Can you transcribe the data exactly? Leave the pictures out.

Image comparison data:
• • • •
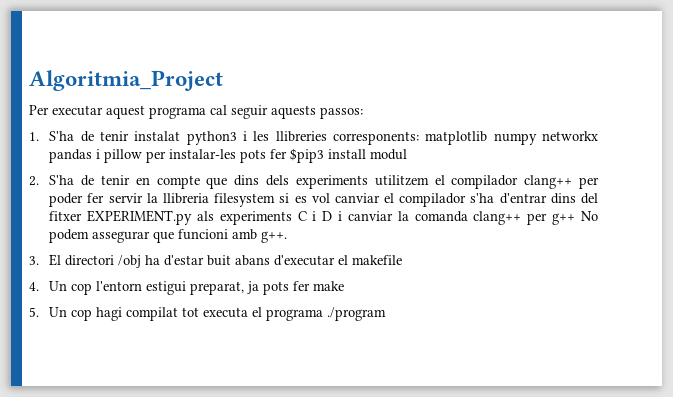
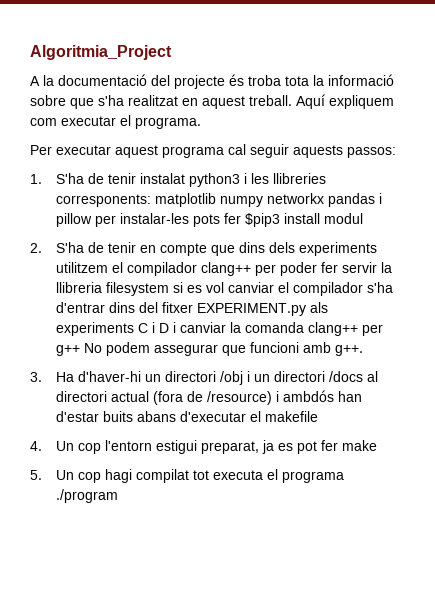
+ A la documentació del projecte és troba tota la informació sobre que s'ha realitzat en aquest treball. Aquí expliquem com executar el programa.
- 3. El directori /obj ha d'estar buit abans d'executar el makefile
+ 3. Ha d'haver-hi un directori /obj i un directori /docs al directori actual (fora de /resource) i ambdós han d'estar buits abans d'executar el makefile
- 4. Un cop l'entorn estigui preparat, ja pots fer make
+ 4. Un cop l'entorn estigui preparat, ja es pot fer make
• • • •
▸ **Written solution**:
+ A la documentació del projecte és troba tota la informació sobre que s'ha realitzat en aquest treball. Aquí expliquem com executar el programa.
- 3. El directori /obj ha d'estar buit abans d'executar el makefile
+ 3. Ha d'haver-hi un directori /obj i un directori /docs al directori actual (fora de /resource) i ambdós han d'estar buits abans d'executar el makefile
- 4. Un cop l'entorn estigui preparat, ja pots fer make
+ 4. Un cop l'entorn estigui preparat, ja es pot fer make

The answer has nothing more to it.